Version difference data
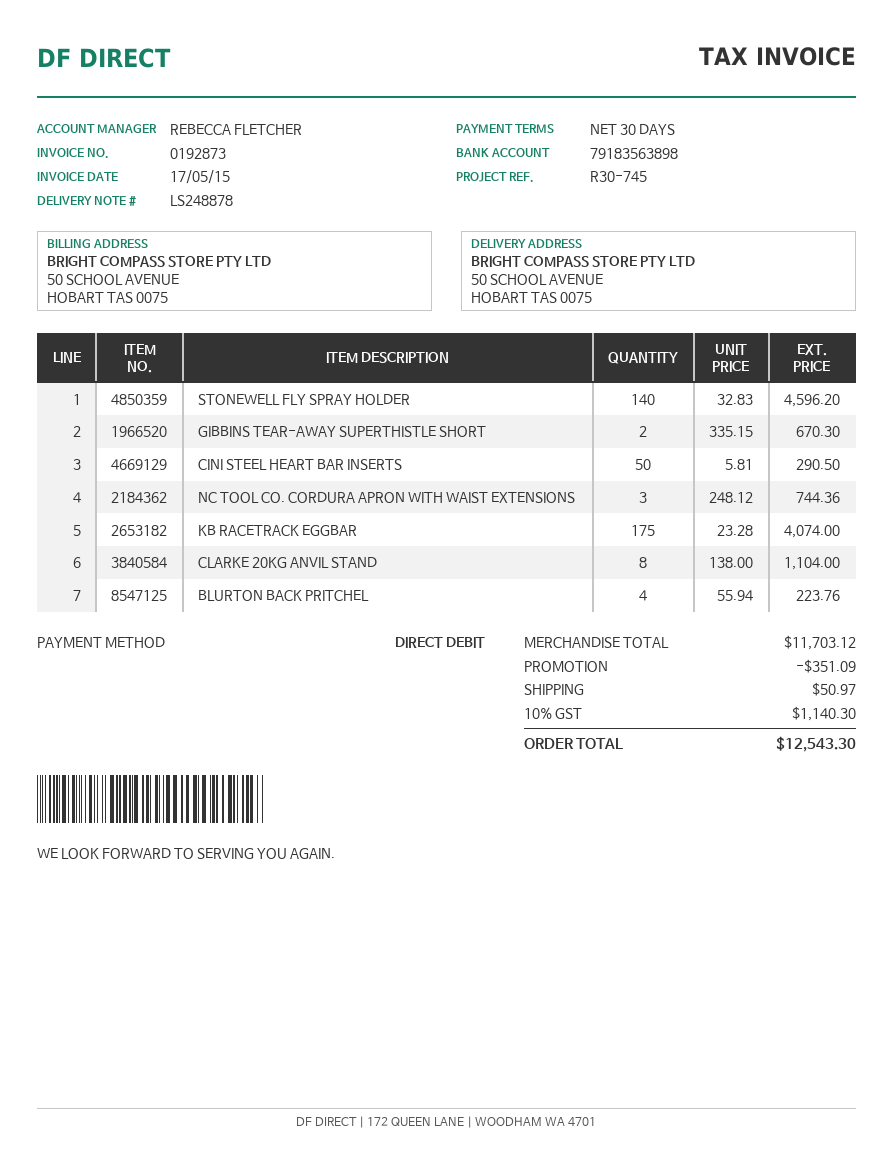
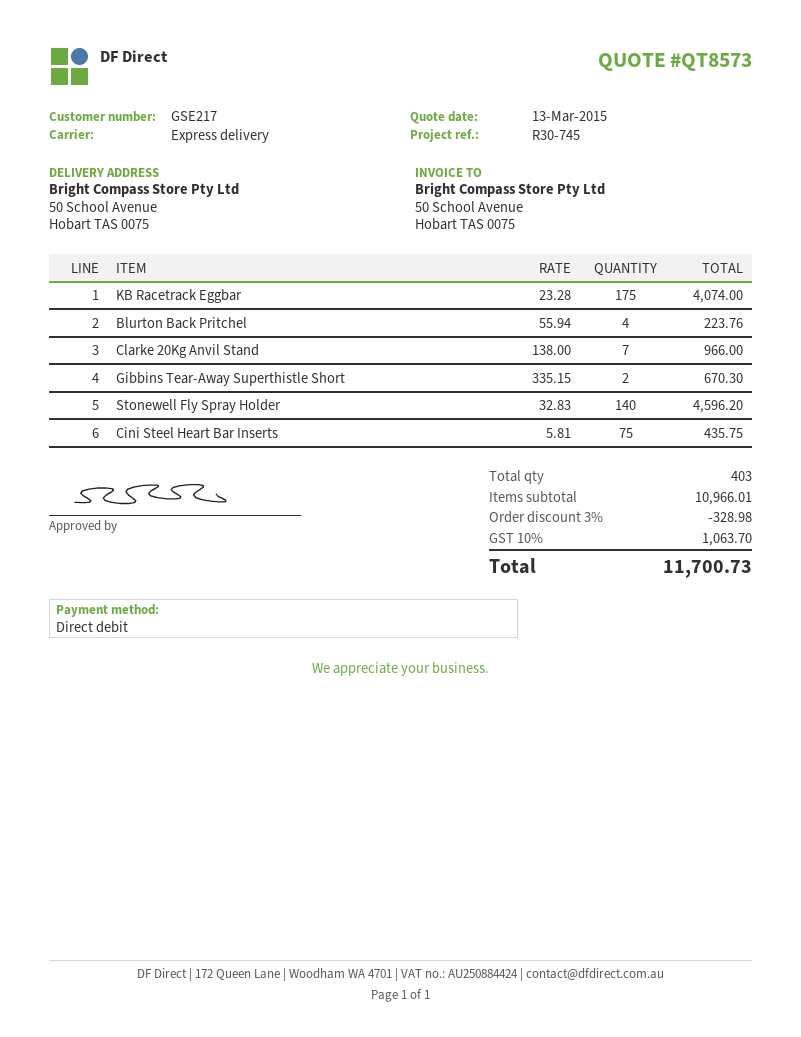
CINI STEEL HEART BAR INSERTS: 50 x 5.81 = 290.50 -> 75 x 5.81 = 435.75
NC TOOL CO. CORDURA APRON WITH WAIST EXTENSIONS: 3 x 248.12 = 744.36 -> none
CLARKE 20KG ANVIL STAND: 8 x 138.00 = 1104.00 -> 7 x 138.00 = 966.00
subtotal: 11703.12 -> 10966.01
discount: 351.09 -> 328.98
shipping: 50.97 -> none
tax: 10% = 1140.30 -> 10% = 1063.70
total: 12543.30 -> 11700.73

**About this exercise**
Please quote nothing but the lines from the line with "subtotal: 11703.12 -> 10966.01" through the end of the data above, exactly as written, ends included.

**Answer to this problem**
subtotal: 11703.12 -> 10966.01
discount: 351.09 -> 328.98
shipping: 50.97 -> none
tax: 10% = 1140.30 -> 10% = 1063.70
total: 12543.30 -> 11700.73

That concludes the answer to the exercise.